テッド・バンディ : 映画評論・批評
2019年12月3日更新
2019年12月20日よりTOHOシネマズシャンテほかにてロードショー
魅力的な男の隠れた狂気。倫理感と感情の間に潜む危うい境目を浮き彫りにしていく
1人のシングルマザーの前に現れたハンサムな青年が、バーで彼女に優しく声をかけてくる。その洗練された物腰と、相手を見つめる透き通った眼差しで、一瞬にして女性の心を虜にしてしまう男の正体は、稀代の殺人鬼として全米を震撼させたシリアルキラーの元祖、テッド・バンディだった。
1974年から78年にかけて、実に7つの州で30人の女性を惨殺したバンディには、いわゆる凶悪犯のイメージは皆無で、むしろ、他人の心を惹きつける不思議な魅力があったと言われる。それがどのようなものだったかを、本作は冒頭で書いたような出会いをきっかけに親密になる法律事務所の職員、リズの視点で描いていく。我が家で寝食を共にし、幼い娘モリーの心も掴んでいる最愛の恋人が、一方で、連続殺人事件の容疑者として警察に追われ、逮捕される。獄中から電話をかけてきて、「自分は無実だ」と懸命に主張する。いったい、彼の真意は? 素顔は? 本性は? リズの混乱は、そのまま観客にも伝染して、人間の倫理感と感情の間に潜む、とても危うい境目を浮き彫りにしていく。
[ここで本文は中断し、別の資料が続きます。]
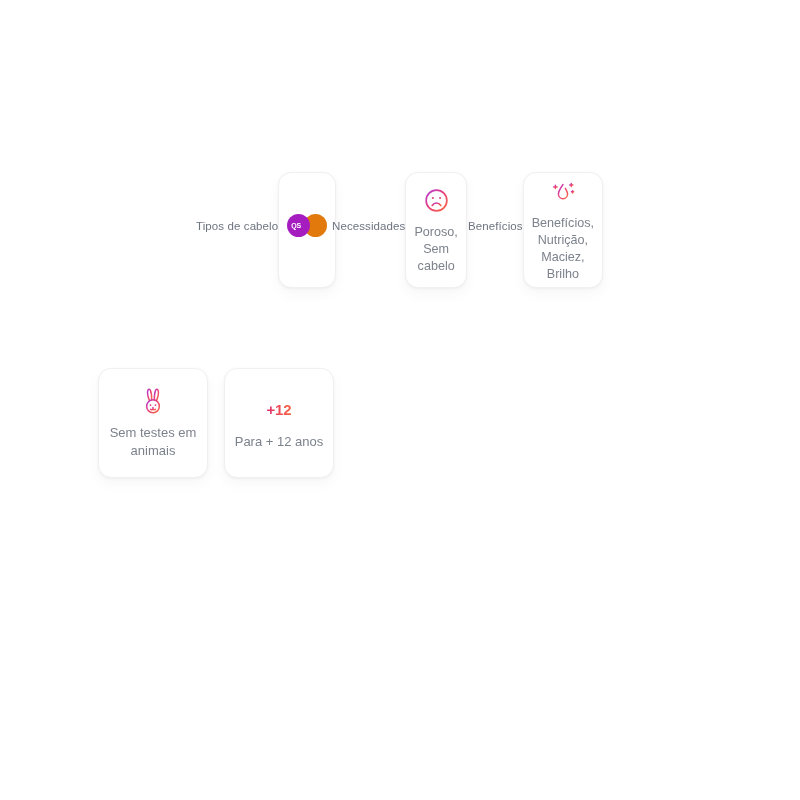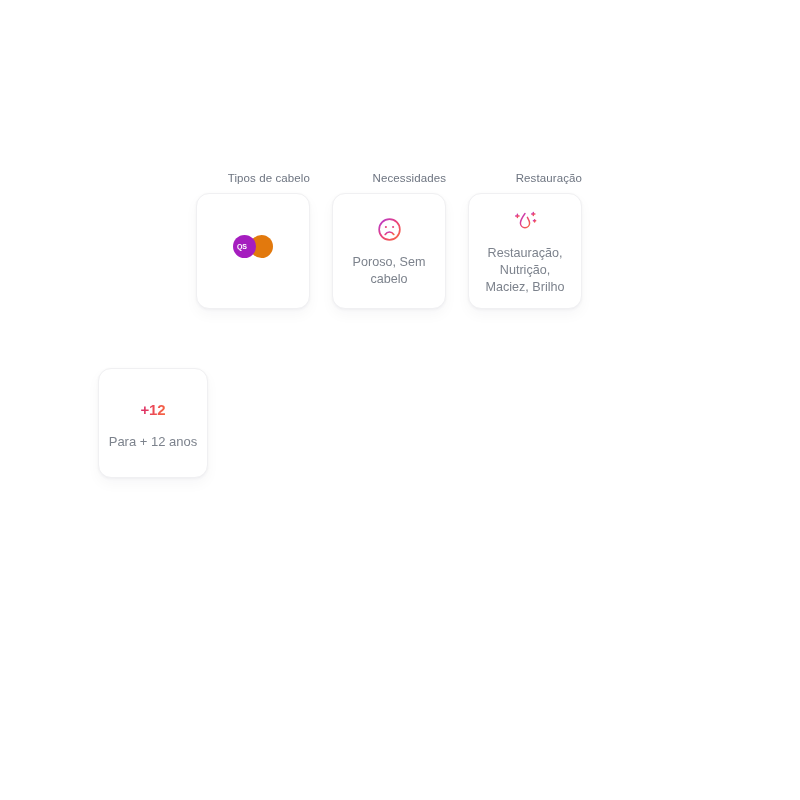--- a/index.html
+++ b/index.html
@@ -35,8 +35,7 @@
   }
   .category-col {
     display: flex;
-    flex-direction: column;
-    align-items: flex-end;
+    align-items: center;
     width: 114px;
   }
   .category-label {

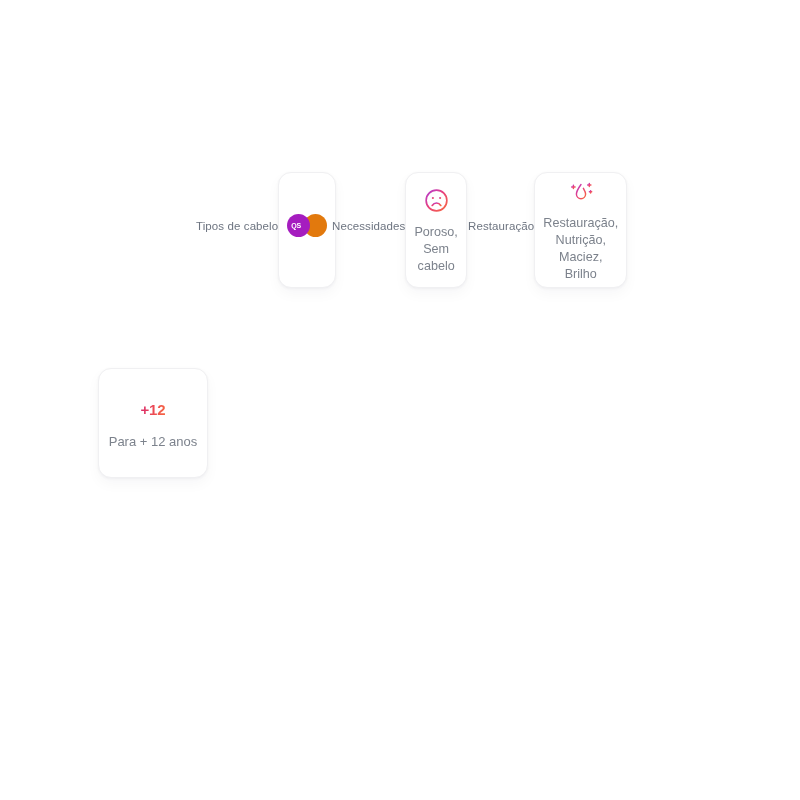--- a/index.html
+++ b/index.html
@@ -188,7 +188,7 @@
     </div>
 
     <div class="category-col">
-      <div class="category-label">Restauração</div>
+      <div class="category-label">Benefícios</div>
       <div class="card category-card">
         <div class="card-icon">
           <svg width="30" height="28" viewBox="0 0 30 28" fill="none" stroke="url(#gIcon)" stroke-width="1.45" stroke-linecap="round" stroke-linejoin="round">

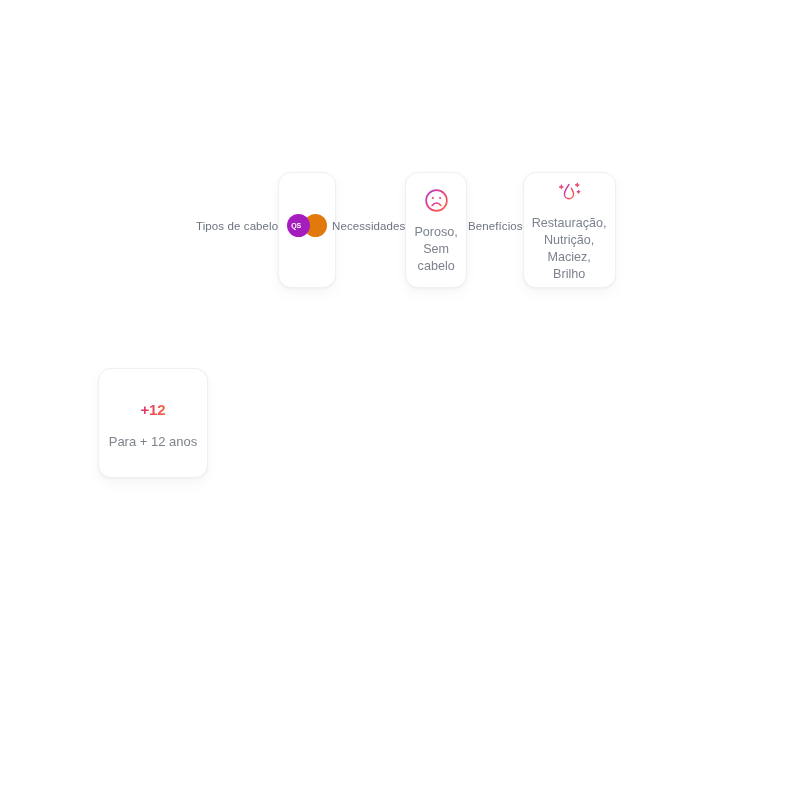--- a/index.html
+++ b/index.html
@@ -198,7 +198,7 @@
             <path d="M24.6 12.6v2.3M23.4 13.7h2.3"></path>
           </svg>
         </div>
-        <div class="card-text">Restauração, Nutrição, Maciez, Brilho</div>
+        <div class="card-text">Benefícios, Nutrição, Maciez, Brilho</div>
       </div>
     </div>
   </div>

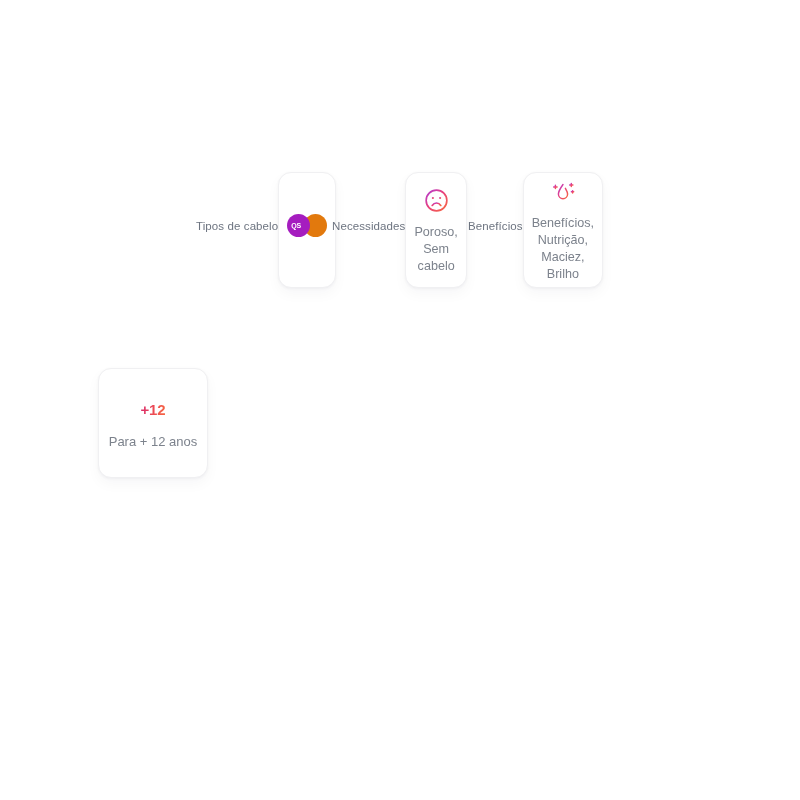--- a/index.html
+++ b/index.html
@@ -207,6 +207,19 @@
 
 
 
+    <div class="card badge-card">
+      <div class="badge-icon">
+        <svg width="26" height="29" viewBox="0 0 24 28" fill="none" stroke="url(#gIcon)" stroke-width="1.45" stroke-linecap="round" stroke-linejoin="round">
+          <path d="M8.6 13.2C7.4 10 6.2 5.6 7 3.3c0.5-1.5 2-1.3 2.6 0.2 0.8 2 1.2 6 1.1 9.3"></path>
+          <path d="M15.4 13.2c1.2-3.2 2.4-7.6 1.6-9.9-0.5-1.5-2-1.3-2.6 0.2-0.8 2-1.2 6-1.1 9.3"></path>
+          <path d="M12 12.4c3.5 0 6.1 2.6 6.1 6.2 0 3.6-2.6 6.2-6.1 6.2s-6.1-2.6-6.1-6.2c0-3.6 2.6-6.2 6.1-6.2z"></path>
+          <circle cx="9.6" cy="17.6" r="0.85" fill="url(#gIcon)" stroke="none"></circle>
+          <circle cx="14.4" cy="17.6" r="0.85" fill="url(#gIcon)" stroke="none"></circle>
+          <path d="M12 19.8v1.5M12 21.3c-0.7 0.9-1.8 0.9-2.4 0.2M12 21.3c0.7 0.9 1.8 0.9 2.4 0.2"></path>
+        </svg>
+      </div>
+      <div class="badge-text">Sem testes em animais</div>
+    </div>
 
     <div class="card badge-card">
       <div class="badge-icon">

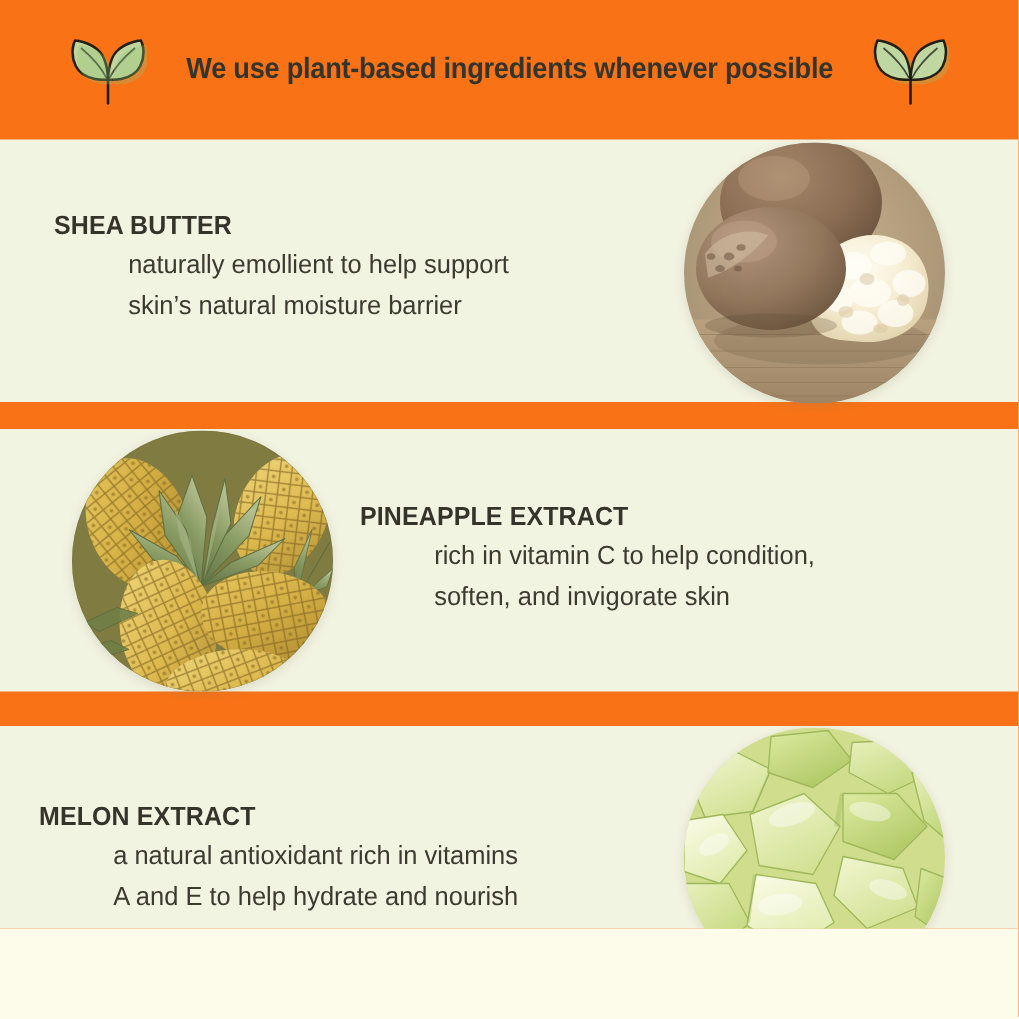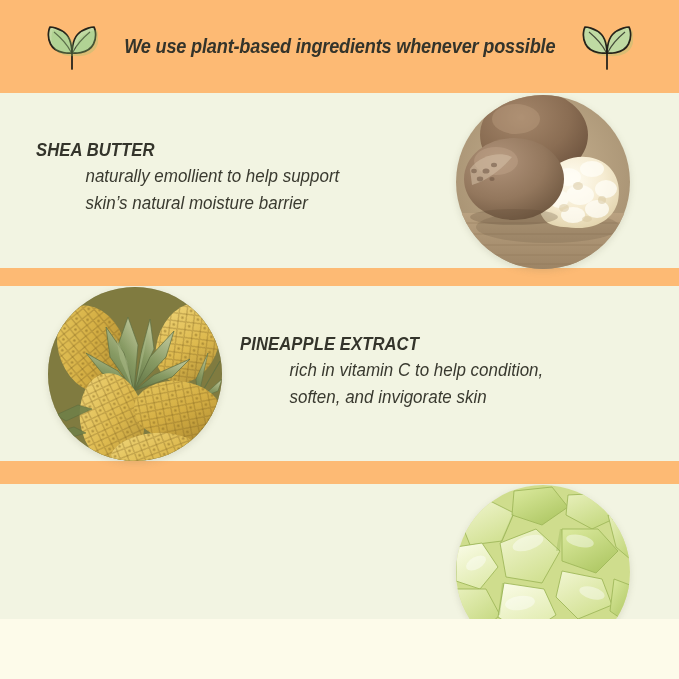--- a/index.html
+++ b/index.html
@@ -19,9 +19,8 @@
     position: relative;
     width: 679px;
     height: 619px;
-    background: #fdba74;
+    background: #f97316;
     overflow: hidden;
-    font-style: italic;
   }
 
   

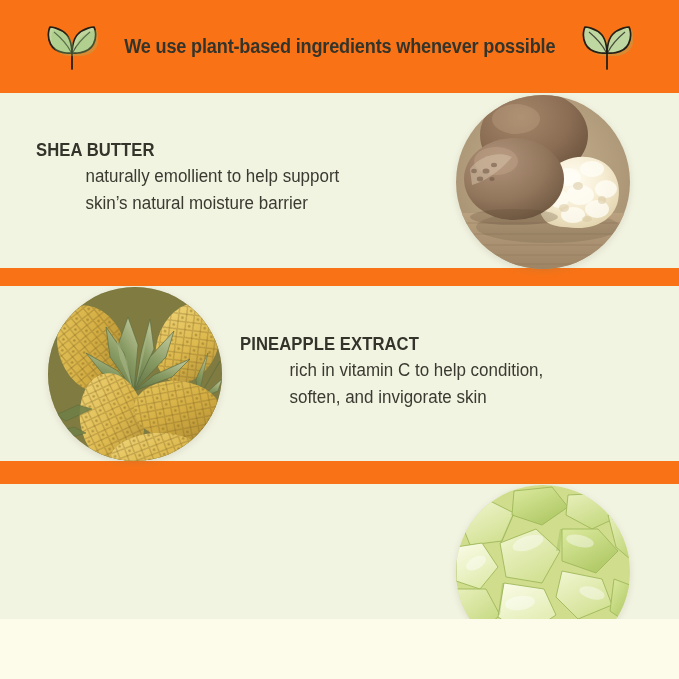--- a/index.html
+++ b/index.html
@@ -320,6 +320,13 @@
     </svg>
   </div>
 
+  <div class="text-block tb-3">
+    <div class="ing-title">MELON EXTRACT</div>
+    <div class="ing-desc">
+      <span>a natural antioxidant rich in vitamins</span>
+      <span>A and E to help hydrate and nourish</span>
+    </div>
+  </div>
 
   <div class="photo photo-melon">
     <svg viewBox="0 0 174 174">

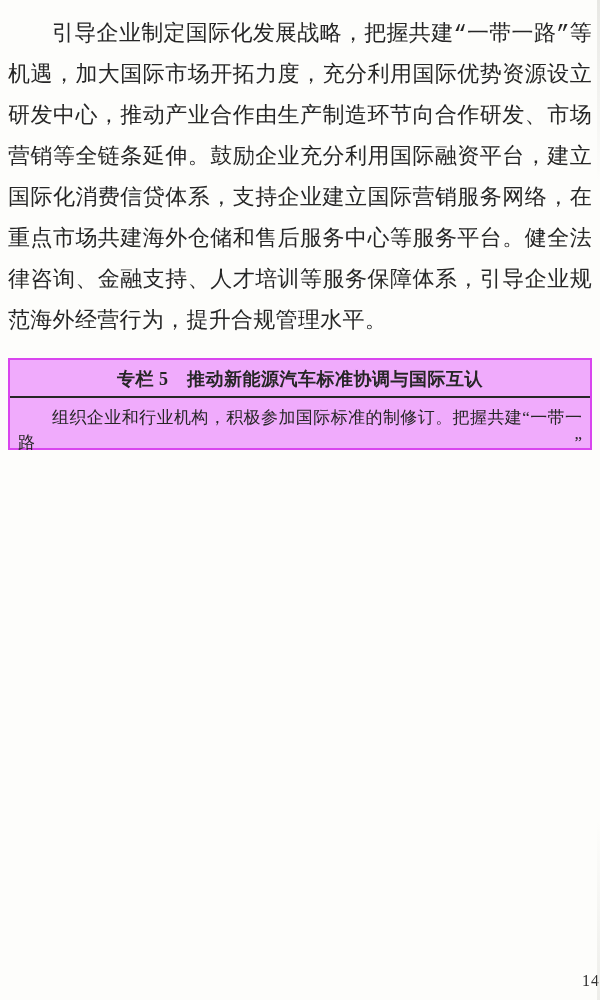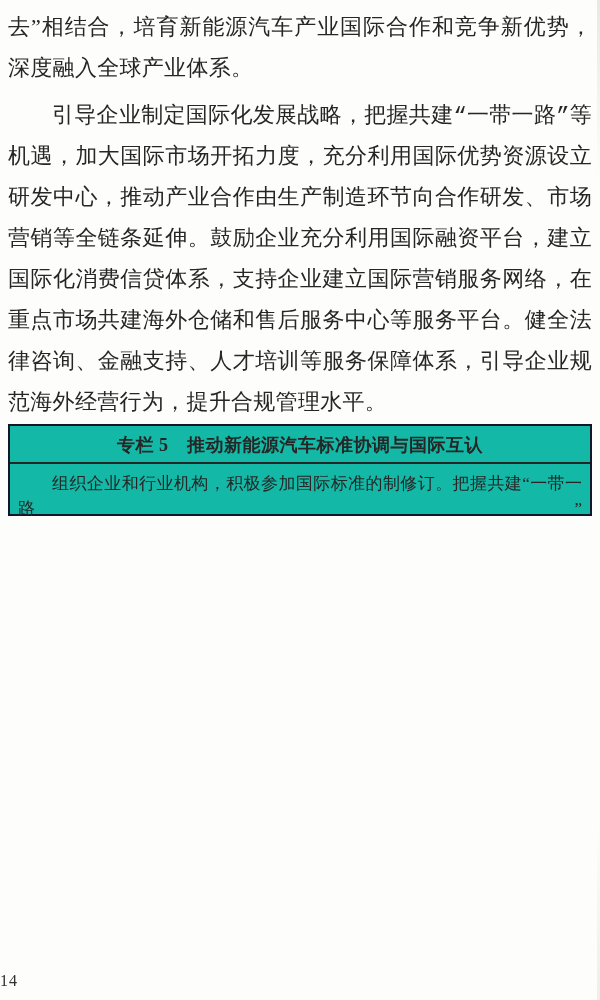--- a/index.html
+++ b/index.html
@@ -90,7 +90,6 @@
 
 <div class="page">
 
-  <p class="para para-0">去”相结合，培育新能源汽车产业国际合作和竞争新优势，深度融入全球产业体系。</p>
 
 
 

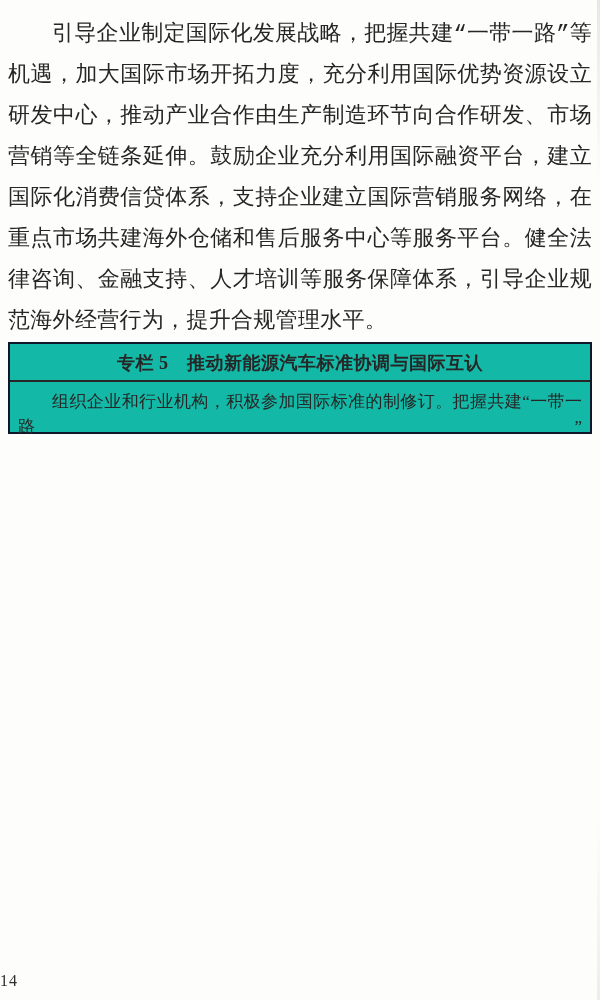--- a/index.html
+++ b/index.html
@@ -48,9 +48,9 @@
   .heading-1 { margin-top: 5px; }
   .heading-2 { margin-top: 12px; }
   .callout-box {
-    margin-top: 0;
-    border: 2px solid #0f172a;
-    background: #14b8a6;
+    margin-top: 16px;
+    border: 2px solid #d946ef;
+    background: #f0abfc;
   }
   .callout-title {
     box-sizing: border-box;

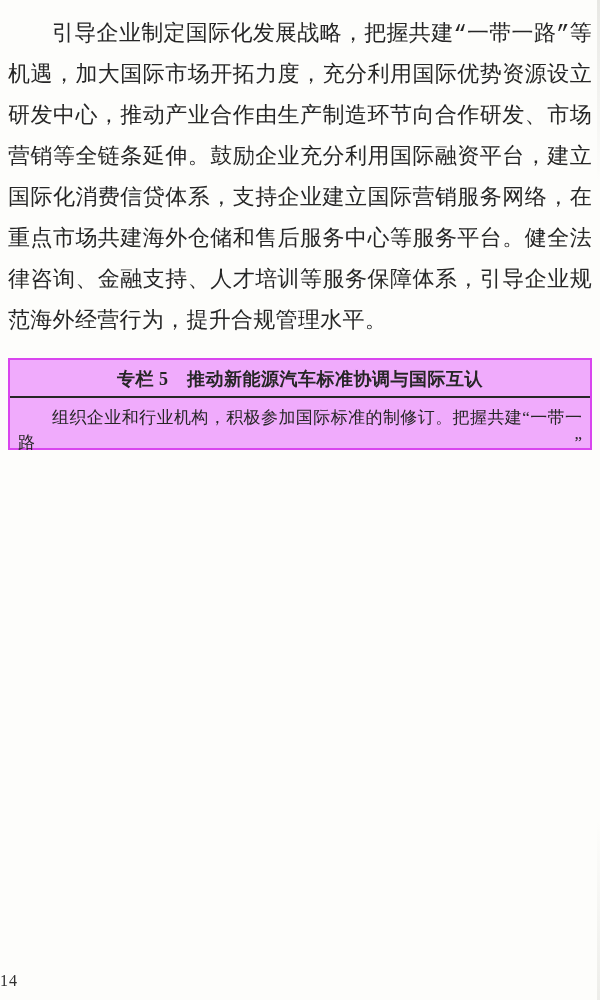--- a/index.html
+++ b/index.html
@@ -78,7 +78,7 @@
     position: absolute;
     left: 0; right: 0;
     bottom: 10px;
-    text-align: left;
+    text-align: right;
     font-size: 16px;
     letter-spacing: 1px;
     color: #2e2e2e;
監督のジョー・バーリンジャーはバンディの時代とその人物像に迫ったTVドキュメント「殺人鬼との対談:テッド・バンディの場合」(19 Netflix)も演出している。死刑囚監房でのバンディ本人へのインタビューと、関係者への取材、そして、事件当時のアーカイブ映像で構成された全4編235分の番組は、謎めいた男の生い立ちとその後、事件の背景を徹底的に検証する。DNA鑑定は勿論開発前で、データを郵送でしか交換できなかったインターネット以前の事件捜査の限界も描いていて、それはそれで興味深い。一方、映画版はバンディと関わった女性たちの中で、結果的には、唯一殺されなかった恋人リズ(ドキュメンタリーにも登場する)を主軸にすることで、心理ミステリーとして、また葛藤のドラマとして人を惹きつける独特の作品に仕上がった。
何よりも、実物のバンディと目元がそっくりで(青い目が吸引力になっていたとか)、女性を魅了せずにはおかない風貌が隠れた狂気を逆に想像させるザック・エフロンが適役だ。シリアル“セックス”キラーとも呼ばれたバンディの片鱗が垣間見られるシーンも含めて、青春アイドル→マッチョスターときて、今現在、新たな境地を模索するエフロンが製作総指揮も兼ねた勝負作として、これを見届けるべきではないだろうか。